In this way, we get a mathematical representation of the user's prompt, that we can then compare to the chunks in our database.
This does not differ from the embedding above.
user_prompt = "What is the Sony 1000?"
embedding: list[float] = embed(user_prompt)
Input | Output |
---|---|
User's prompt | Embedded user's prompt (array of vectors) |
Now you have embeddings in your database, with associated metadata, and you have your user's prompt's embedding as well.
Now you can query your DB for similar embeddings.
In essence, you're just running maths on your various embeddings (vectors).
You're trying to figure out the distance between one embedding and another. The smaller the distance, the more similar, and thus the more relevant they would be considered.
Once you have the most relevant embedding(s), you also have the associated text you initially embedded (hopefully) and you have also any related metadata.
With that you can finally give something useful to your user.
You could return the content as-is, which could be useful as well, or run it through one more step, generation.
Input | Output |
---|---|
Embedded user's prompt | 👇 |
The chunks in your database | 👇 |
Relevant chunks |
If you have metadata, like for example the page number or the paragraph number or something like that, you could actually then fetch those related records.

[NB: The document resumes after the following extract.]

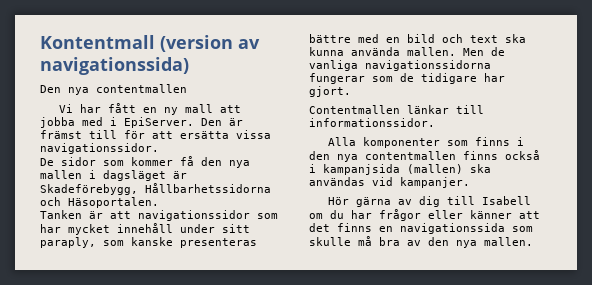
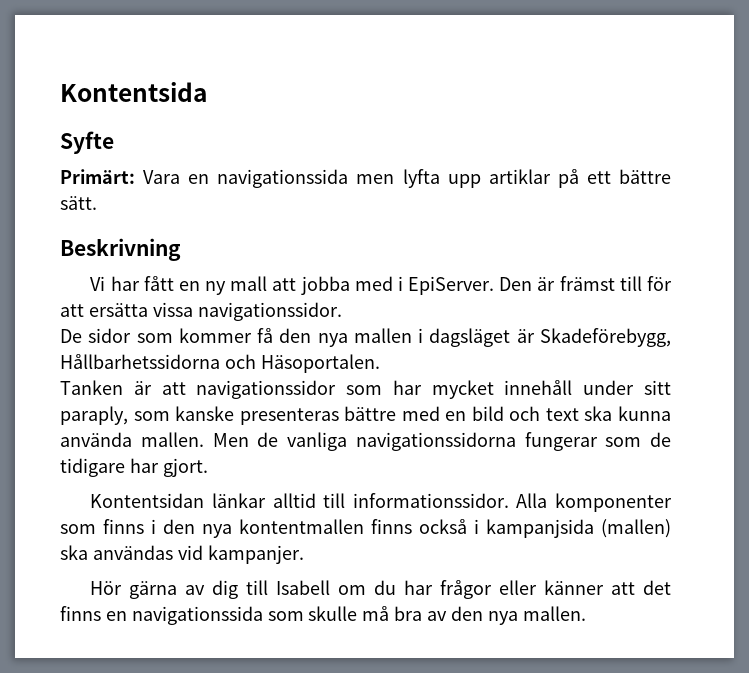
[40,35,260,52] [40,57,189,75] [40,84,187,95] Kontentmall (version av navigationssida) // Den nya contentmallen -> [60,82,207,102] [60,131,114,154] [60,169,672,188] [60,196,97,210] [60,238,181,261] Kontentsida // Syfte // Primärt: Vara en navigationssida men lyfta upp artiklar på ett bättre sätt. // Beskrivning
[309,105,449,114] Contentmallen länkar -> [90,493,316,508] Kontentsidan länkar alltid
(435, 122) // -> (509, 500) none
[365,151,456,160] contentmallen -> [239,519,364,534] kontentmallen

For example you could do something like this to have the most relevant chunk and the surrounding chunks, which could be useful depending on your use case:
from django.db import models
from pgvector.django import L2Distance, VectorField
# Where the model looks like
class PdfChunk(models.Model):
text = models.TextField()
page_num = models.PositiveIntegerField()
chunk_num = models.PositiveIntegerField()
embedding = VectorField()
# We could do something like
user_prompt = "lol"
user_prompt_embedding = embed(user_prompt)
top_chunk = (
PdfChunk.objects.annotate(
distance=L2Distance("embedding", user_prompt_embedding)
)
.order_by("distance", "order")
.first()
)
surrounding_chunks = (
PdfChunk.objects.filter(
chunk_num__gte=top_chunk.chunk_num - 2,
chunk_num__lte=top_chunk.chunk_num + 2,
)
.order_by("chunk_num")
.all()
)
context_text = map(lambda chunk: chunk.text, surrounding_chunks)

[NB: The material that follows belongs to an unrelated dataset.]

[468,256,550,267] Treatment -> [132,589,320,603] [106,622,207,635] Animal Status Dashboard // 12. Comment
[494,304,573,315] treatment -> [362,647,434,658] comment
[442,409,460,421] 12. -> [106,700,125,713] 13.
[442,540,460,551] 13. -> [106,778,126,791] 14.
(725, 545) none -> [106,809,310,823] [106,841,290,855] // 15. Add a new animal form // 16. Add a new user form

Of course there are many ways to work the magic of finding the most relevant chunks.
This is the step that I think people are most familiar with. It's the use-case you see when you use ChatGPT or when you've heard of any generative AI use-case.
So let's say the user asked us:
What is the Sony 1000?
We'd depend on the model's base knowledge in order to answer this question generatively without RAG.

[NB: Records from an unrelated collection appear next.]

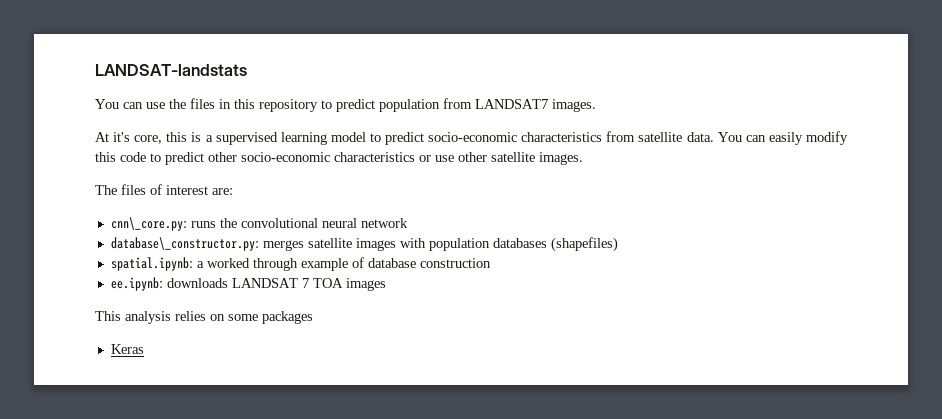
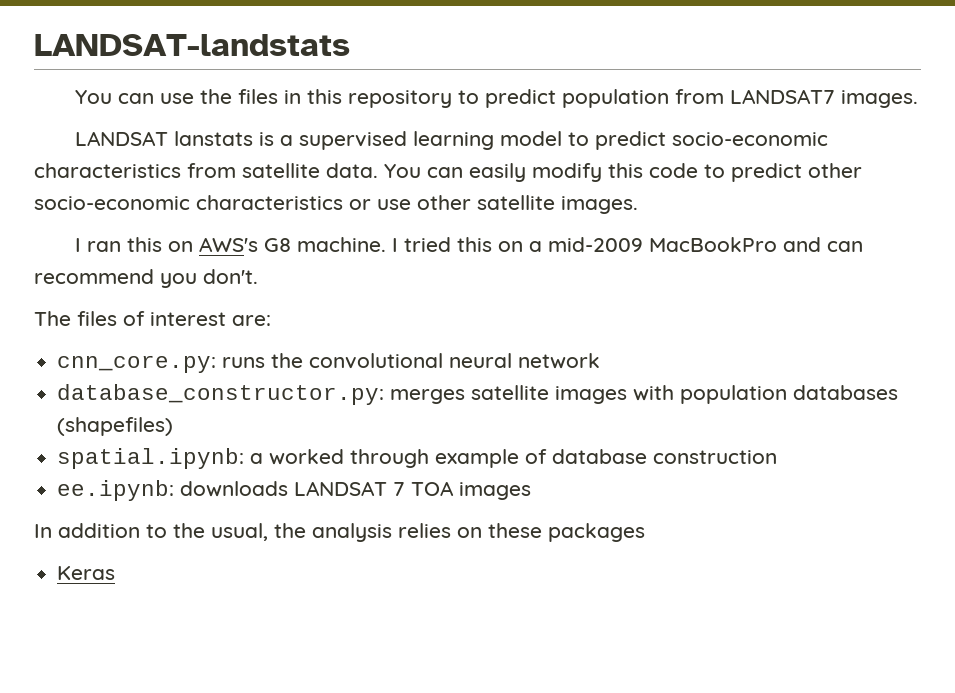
[95,132,188,144] At it's core, this -> [74,131,253,146] LANDSAT lanstats
(583, 158) none -> [74,237,863,252] [34,269,258,288] // I ran this on AWS's G8 machine. I tried this on a mid-2009 MacBookPro and can recommend you don't.
[110,217,187,231] cnn\_core.py: -> [57,355,217,373] cnn_core.py:
[110,237,259,251] database\_constructor.py: -> [57,384,385,405] database_constructor.py:
[95,311,121,321] This -> [34,523,306,541] In addition to the usual, the
[228,314,258,321] some -> [488,523,542,538] these

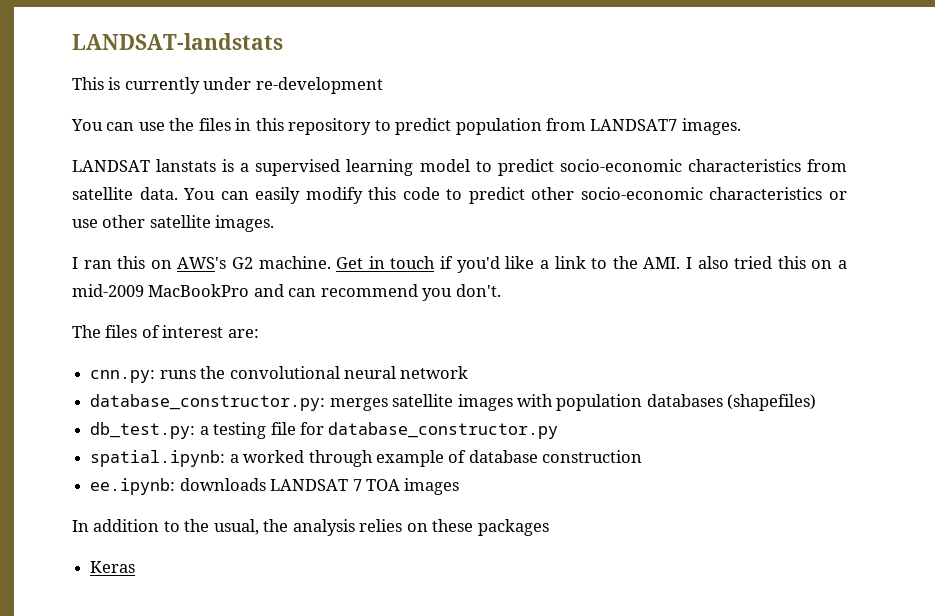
(350, 45) none -> [72,77,383,94] // This is currently under re-development
[263,237,398,252] G8 machine. I -> [232,256,729,273] G2 machine. Get in touch if you'd like a link to the AMI. I also
[57,355,217,373] cnn_core.py: -> [90,370,156,383] cnn.py:
(174, 426) none -> [90,422,559,439] // db_test.py: a testing file for database_constructor.py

With RAG, the same question would be filled with real context and real answers.
Our flow looking roughly like this:
# retrieval
embed the user's prompt
check our RAG database for relevant text based on the user's prompt
we find our top chunk
# generation
we ask the AI to please present the information in a user friendly way based on the data in the chunk
Notice we don't use the user's prompt during the generation itself, only for the RAG.
Private = Only a limited amount of trusted users will access it.
Public = A limited or unlimited amount of untrusted users might use it.
For public applications you never want to include the user's prompt directly into the prompt for the generation.
For a simple reason: There is no good way to safeguard against bad actors.
In private applications the use case assumes that there won't be bad actors, and if there are the damage will not be widespread.
I hope that was useful. I've explained to you how the full picture looks on the full stack, from data → DB → prompt.
This information will outlive the daily changes to the meta, because these are the fundamentals.
In my opinion, no.
You tie yourself to an ecosystem in exchange for some syntax sugar. Bad trade.
Thus I had to do all of the above research on my own, and figure all these things out through experimentation.
The Illusion Intelligence by Baldur Bjarnason.
He actually researched the subject, while I only had intuitions about it. His findings seem to match my understanding on the matter.